**Extracted information:**
══════
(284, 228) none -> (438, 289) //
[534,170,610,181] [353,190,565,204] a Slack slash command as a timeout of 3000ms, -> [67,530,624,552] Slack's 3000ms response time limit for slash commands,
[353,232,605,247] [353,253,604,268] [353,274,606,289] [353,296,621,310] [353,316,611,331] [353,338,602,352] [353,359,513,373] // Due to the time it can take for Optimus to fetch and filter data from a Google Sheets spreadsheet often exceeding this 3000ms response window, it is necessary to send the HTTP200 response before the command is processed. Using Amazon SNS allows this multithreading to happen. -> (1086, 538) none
══════
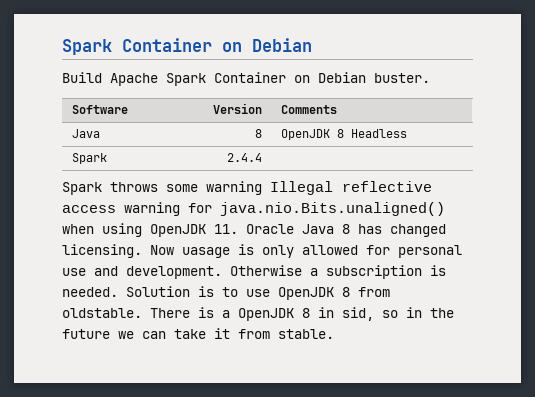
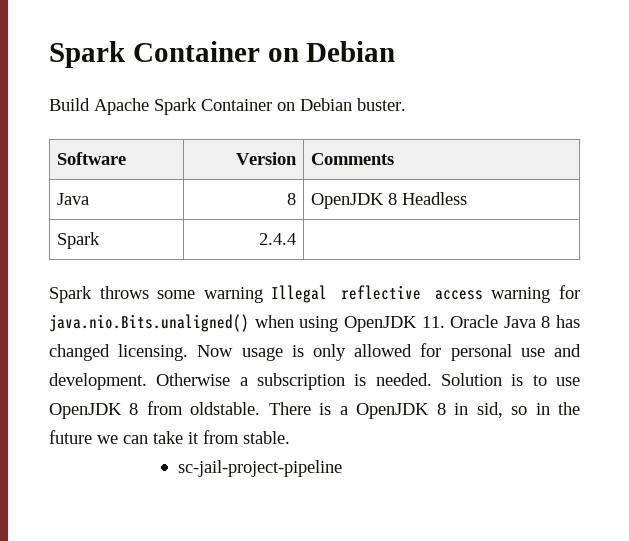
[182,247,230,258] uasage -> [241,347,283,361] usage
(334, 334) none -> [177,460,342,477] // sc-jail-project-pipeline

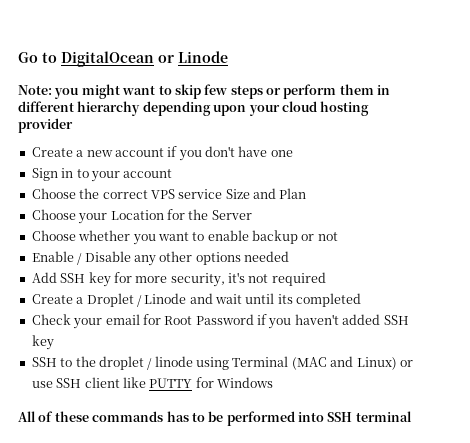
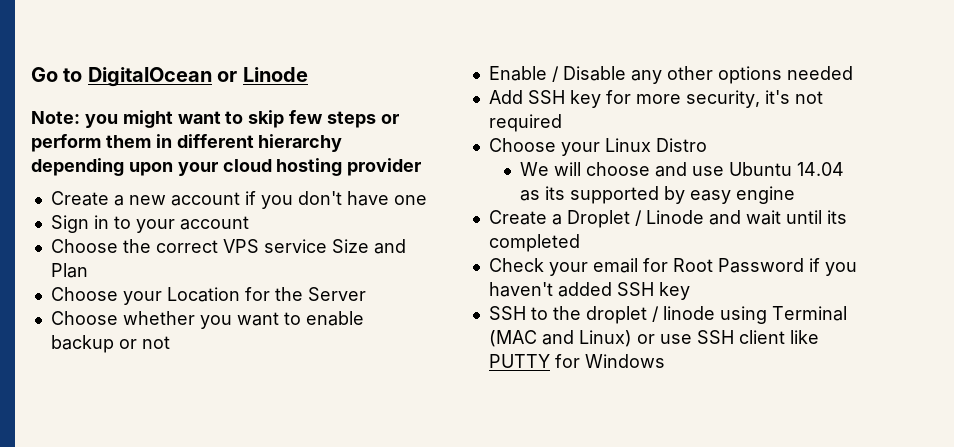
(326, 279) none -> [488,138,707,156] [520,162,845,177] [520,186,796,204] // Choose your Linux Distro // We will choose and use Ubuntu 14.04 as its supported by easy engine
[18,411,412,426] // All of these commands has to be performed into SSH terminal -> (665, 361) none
══════
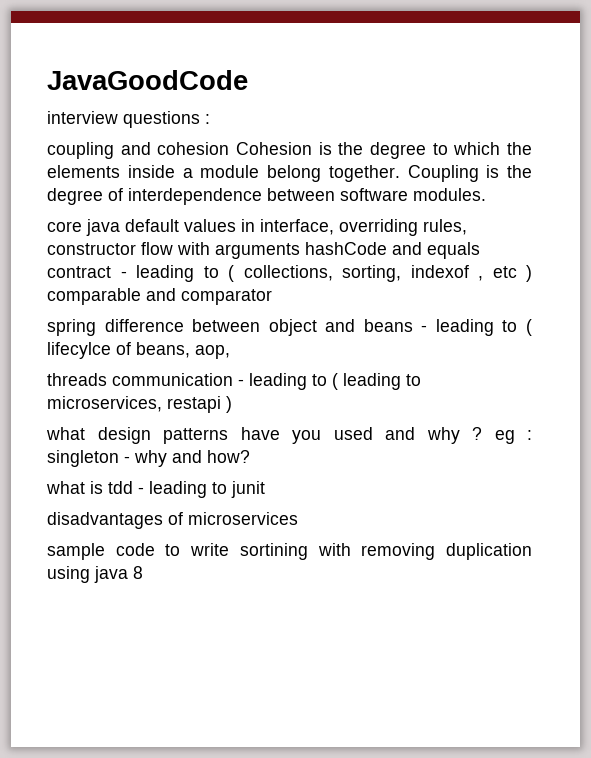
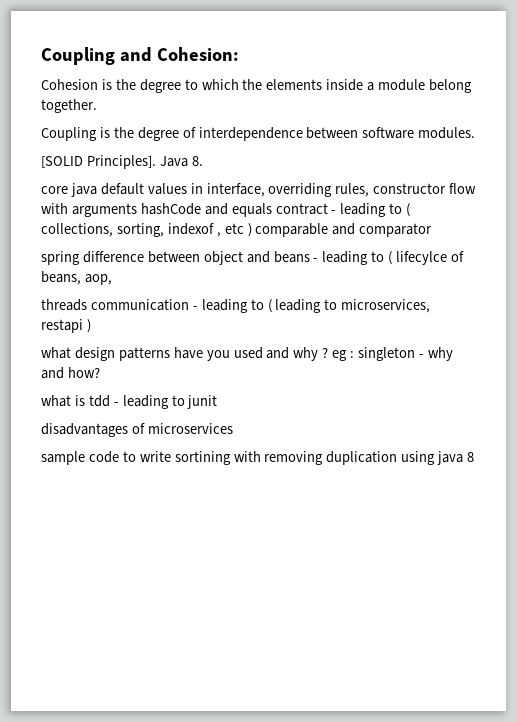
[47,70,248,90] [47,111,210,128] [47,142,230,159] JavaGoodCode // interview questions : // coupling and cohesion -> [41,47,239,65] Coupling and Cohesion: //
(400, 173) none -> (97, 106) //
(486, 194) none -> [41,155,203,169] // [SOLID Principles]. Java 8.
══════
**Your task:**
Both end lines included, restate word for word the lines above from the line with "(284, 228) none -> (438, 289) //" to the line with "[534,170,610,181] [353,190,565,204] a", and nothing else.

**Answer to the exercise:**
(284, 228) none -> (438, 289) //
[534,170,610,181] [353,190,565,204] a Slack slash command as a timeout of 3000ms, -> [67,530,624,552] Slack's 3000ms response time limit for slash commands,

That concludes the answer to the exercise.